The problem with the pics you posted is that the army isnt dynamic, its very static in that most models look similar. The purpose of conversions is to make something unique but this is extremly hard to do with metal models and the pics you posted are a good example of the extent of conversions that can easily be done to metal models. The problem is the models will still look alike, when I make conversions I dont want people to be able to tell right away what models I used. Id prefer to keep them thinking, oh he used the legs from that, the arms from that, the torso from that and the head from that.
I dont want them to be like ; oh he used that model and added some new arms or legs to it.

The difference between the two? The difference is you can easily tell the difference.

This however is my opinion, I see conversions as a way of expressing your characters in what they do and believe in. You can cut off a hand and glue in your tyranid spike and be happy with it but thats not enough for me. When I do conversions I want it to border on being new sculpts completly. I had plans to make a 10sister squad on one knee aiming their bolter with 10sisters behind them doing the same, basically a firing line but when I started looking at what I would have to do I soon gave up because of costs.
I asked about for recasting the parts I needed so I wouldnt have to cut up 5 models to make one but that goes into the copyright infringement section. All in all? I gave up until I can get some plastic sisters. Ive been looking around to have someone sculpt me a posable sister of battle but then it goes into a non GW model. I want to be able to grind my models to events and tournaments and be proud of what I have accomplished but playing 20-40$ if not more for every single battle sister is not an option for me. Not when I could buy a plastic box of IG, SM or whatever and do the exact same conversion work that I intend to do for 40$ and get an entire squad.

If you took any offense to my post Im sorry, but this is the way I see conversions.


----------



## Bindi Baji (Apr 23, 2009)

MadCowCrazy said:


> Im not saying it cant be done


shoving your knackers in a jarful of hyperactive scorpions can also be done, quite frankly I fancy neither.

From what I can gather it sounds like models are being worked on and the codex is planned out but unfinished,
This leads me to suspect we're looking at late this year or most likely very early next for SOB


----------



## bitsandkits (Mar 18, 2008)

One thing strikes me about all this is that even if GW produce a new codex we are not guaranteed a vast range of plastics to replace your troops, any eldar player will tell you that, only one troop type was turned into plastic at the last eldar update and that was mostly plastic already(dire avenger), the rest of the aspect warriors remained metal.

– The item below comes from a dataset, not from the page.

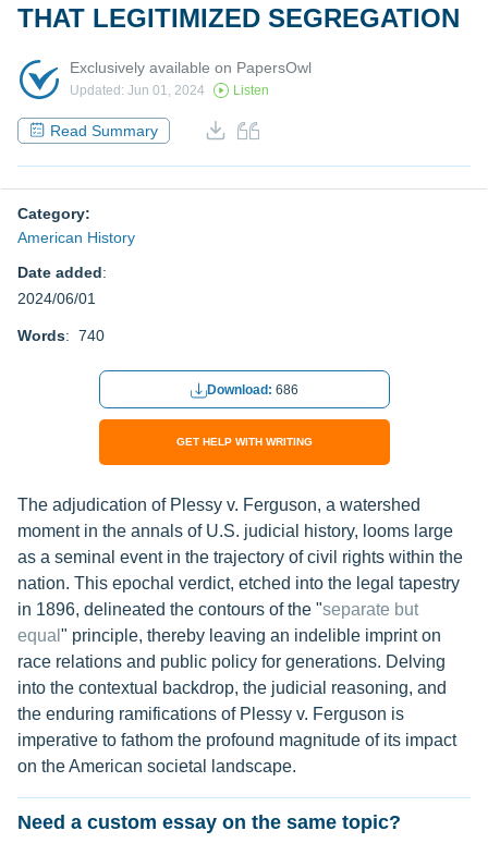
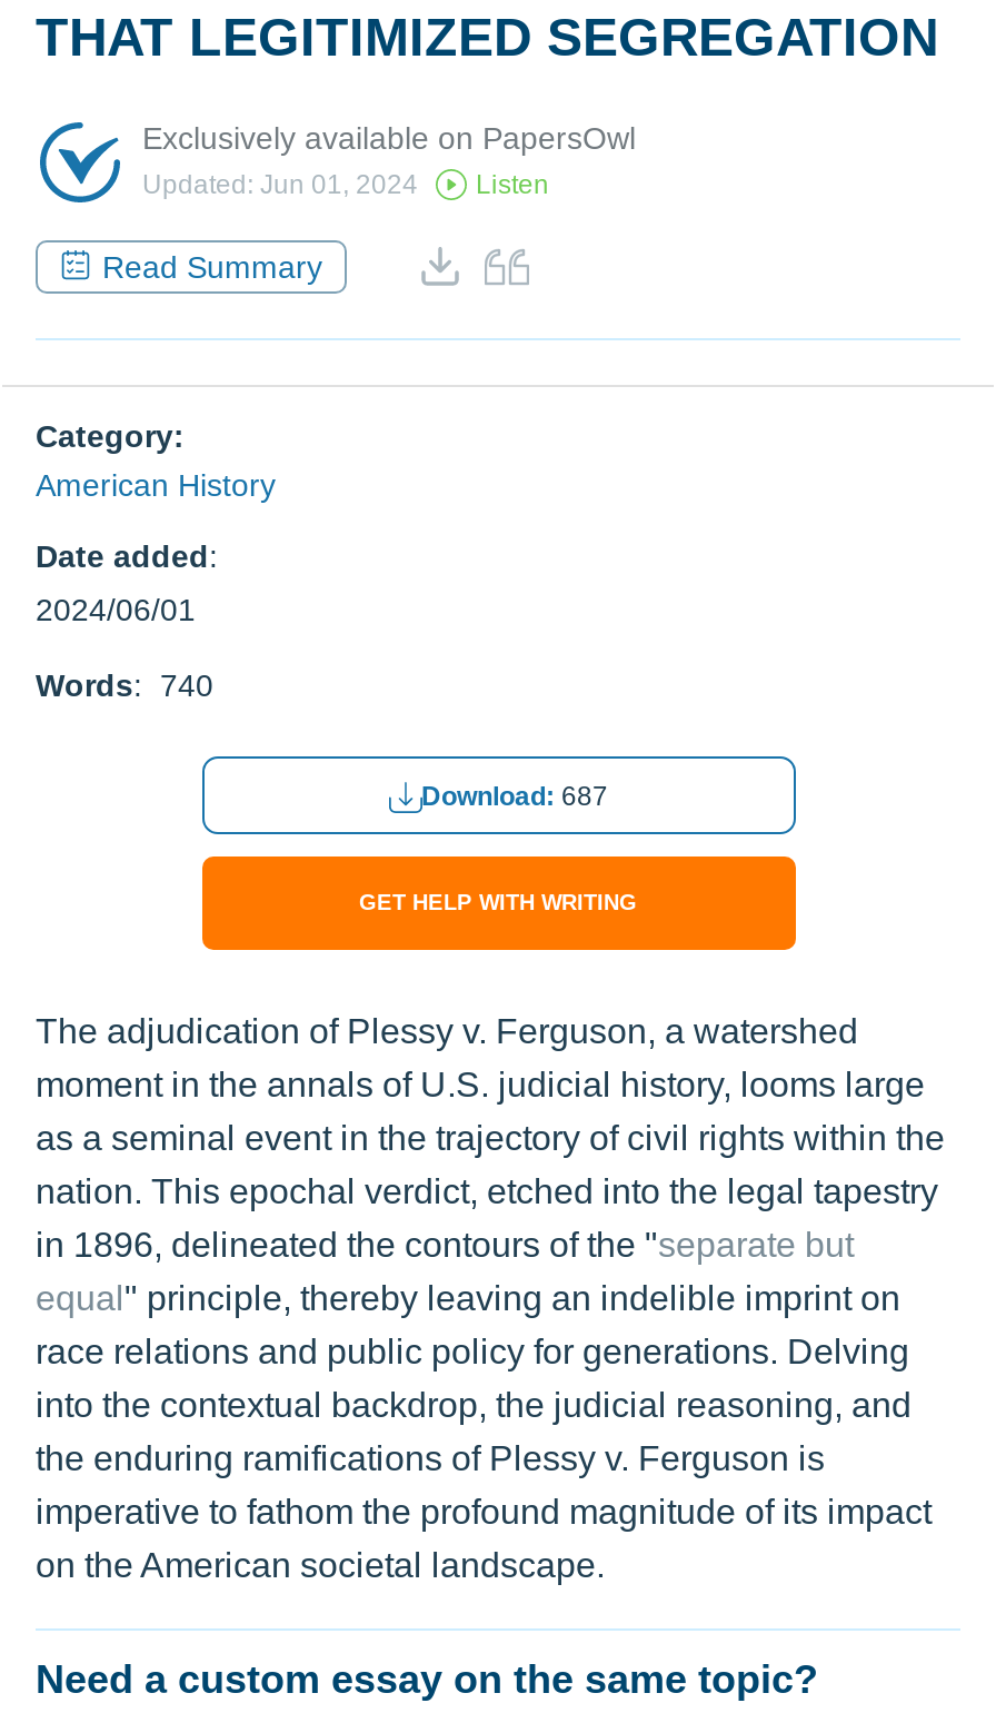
[206,383,298,398] Download: 686 -> [421,782,608,813] Download: 687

WH are a poor selling army, no getting away from that, they simply dont have the appeal of space marines and are never going to compete with secondary armies such as orks,nids and guard no matter what models are released. Dont forget the army was created when metal prices were not an issue and plastics were considered a poor substitute for metal and they have been left for so long because ultimately there isnt alot of money in the range. But because they are coming after a very large and long awaited space marine chapter release GW will not be too out of pocket.Plus with the advent of CAD and rapid prototypes plastics can be knocked out faster and cheaper than say 5 years ago. My main worry with the WH model should they be produced in plastic is that they dont reengineer the look of them, the metals are designed in a way that is restricted by the molding process, so everything happens from left to right along one plain, which means they have alot of thick ass robes filling in spaces, i think they will need to redesign the look if they want the models to have the modular feel of space marines,orks and guard, so with a bit of luck they will have given the job to jes goodwin


----------



## Bindi Baji (Apr 23, 2009)

bitsandkits said:


> One thing strikes me about all this is that even if GW produce a new codex we are not guaranteed a vast range of plastics to replace your troops


I suspect we'll see the general battle sisters themselves going over to plastic and perhaps another, but yes I also doubt they will put the bulk over into plastic



bitsandkits said:


> i think they will need to redesign the look if they want the models to have the modular feel of space marines,orks and guard, so with a bit of luck they will have given the job to jes goodwin


If only they could hurry up with that cloning technology :biggrin:


----------



## Wolf_Lord_Skoll (Jun 9, 2008)

arachnid said:


> GK's would probably just be done as upgrade sprues.
> one for sm termies and one for sm tacticals.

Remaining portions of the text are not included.